Nasze miasto znalazło się w gronie 18 najlepiej reklamowanych regionów i miast w Polsce. Bydgoszcz nie zdołała jednak wyprzedzić w rankingu Lublina, któremu magazyn "Brief For Poland" przyznał główną nagrodę - Trójkąt Efektywności Briefu.
- Tego sukcesu nie będzie jednak łatwo powtórzyć - zastrzega Nikodem Łada, dyrektor wydziału promocji miasta w bydgoskim ratuszu, który pod koniec stycznia osobiście odebrał wyróżnienie podczas gali w Warszawie.
Postawimy na sport
Magazyn Brief For Poland ocenił działania promocyjne kilkudziesięciu polskich miast. Pod uwagę były brane takie dziedziny, jak rozrywka, sport, kultura, a także możliwości inwestowania w danym miejscu.

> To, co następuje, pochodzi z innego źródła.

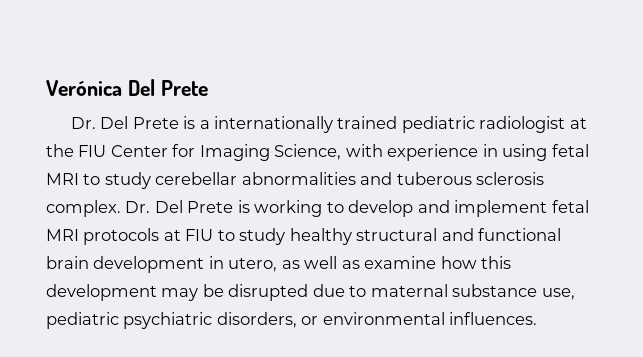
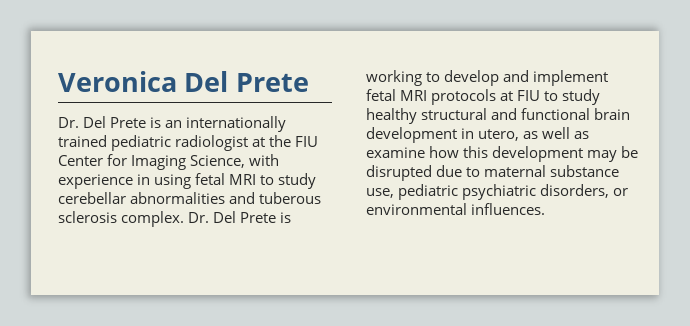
- Verónica Del Prete
+ Veronica Del Prete
- Dr. Del Prete is a internationally trained pediatric radiologist at the FIU Center for Imaging Science, with experience in using fetal MRI to study cerebellar abnormalities and tuberous sclerosis complex.
+ Dr. Del Prete is an internationally trained pediatric radiologist at the FIU Center for Imaging Science, with experience in using fetal MRI to study cerebellar abnormalities and tuberous sclerosis complex.

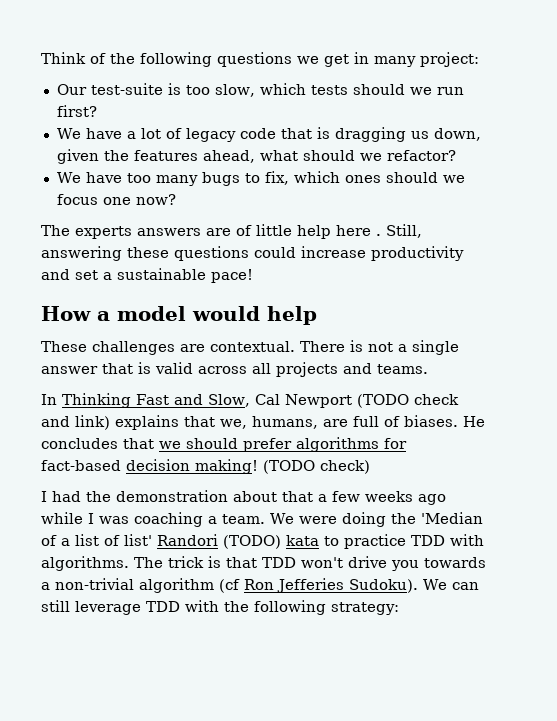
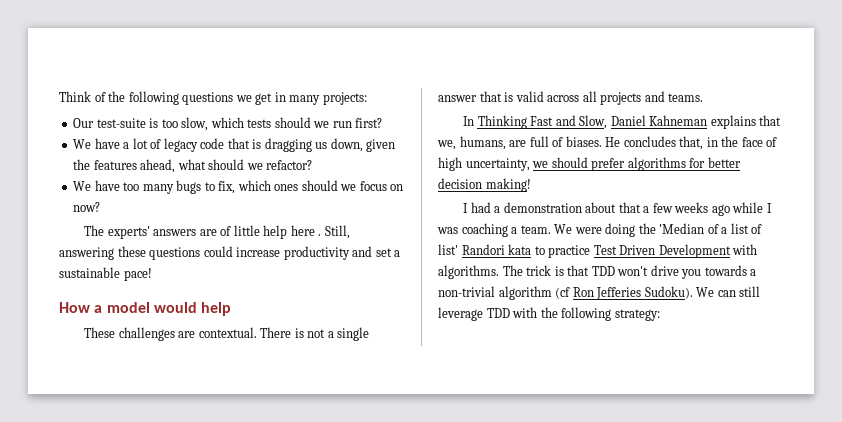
- Think of the following questions we get in many project:
+ Think of the following questions we get in many projects:
- We have too many bugs to fix, which ones should we focus one now?
+ We have too many bugs to fix, which ones should we focus on now?
- The experts answers are of little help here .
+ The experts' answers are of little help here .
- In Thinking Fast and Slow, Cal Newport (TODO check and link) explains that we, humans, are full of biases.
+ In Thinking Fast and Slow, Daniel Kahneman explains that we, humans, are full of biases.
- He concludes that we should prefer algorithms for fact-based decision making! (TODO check)
+ He concludes that, in the face of high uncertainty, we should prefer algorithms for better decision making!
- I had the demonstration about that a few weeks ago while I was coaching a team.
+ I had a demonstration about that a few weeks ago while I was coaching a team.
- We were doing the 'Median of a list of list' Randori (TODO) kata to practice TDD with algorithms.
+ We were doing the 'Median of a list of list' Randori kata to practice Test Driven Development with algorithms.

- Wysoka pozycja Bydgoszczy w zestawieniu "Brief For Poland" dowodzi tylko tego, ze polityka promocyjna naszego miasta jest skuteczna - mówi Nikodem Łada. - Jestem przekonany, że to w dużej mierze także zasługa wielkich imprez sportowych, które odbyły się w zeszłym roku w Bydgoszczy.
Jaki zatem pomysł na promocję naszego miasta w tym roku ma ratusz? - Sport to świetny sposób na zareklamowanie się. W roku 2009 czekają nas przecież mistrzostwa Europy w koszykówce, w Bydgoszczy też zagoszczą najlepsze europejskie siatkarki - tłumaczy Łada.
Promocja w kilku kierunkach
Wśród najważniejszych pozostałych imprez Łada wymienia przede wszystkim festiwal wodny "Ster na Bydgoszcz".
Czy tylko wielkie imprezy sportowe i plenerowe mogą służyć promocji Bydgoszczy?
- Reklama miasta powinna być wielokierunkowa - mówi Jerzy Derenda, prezes Towarzystwa Miłośników Miasta Bydgoszczy. - Nie twierdzę, że sportowe święta nie przyczyniają się do promowania Bydgoszczy. W Polsce wciąż jednak widzą nas jako miasto powiatowe. I nad przyczyną tej obiegowej oceny należy się zastanowić. A np. nasza starówka wcale nie odbiega od zabytkowych części innych miast.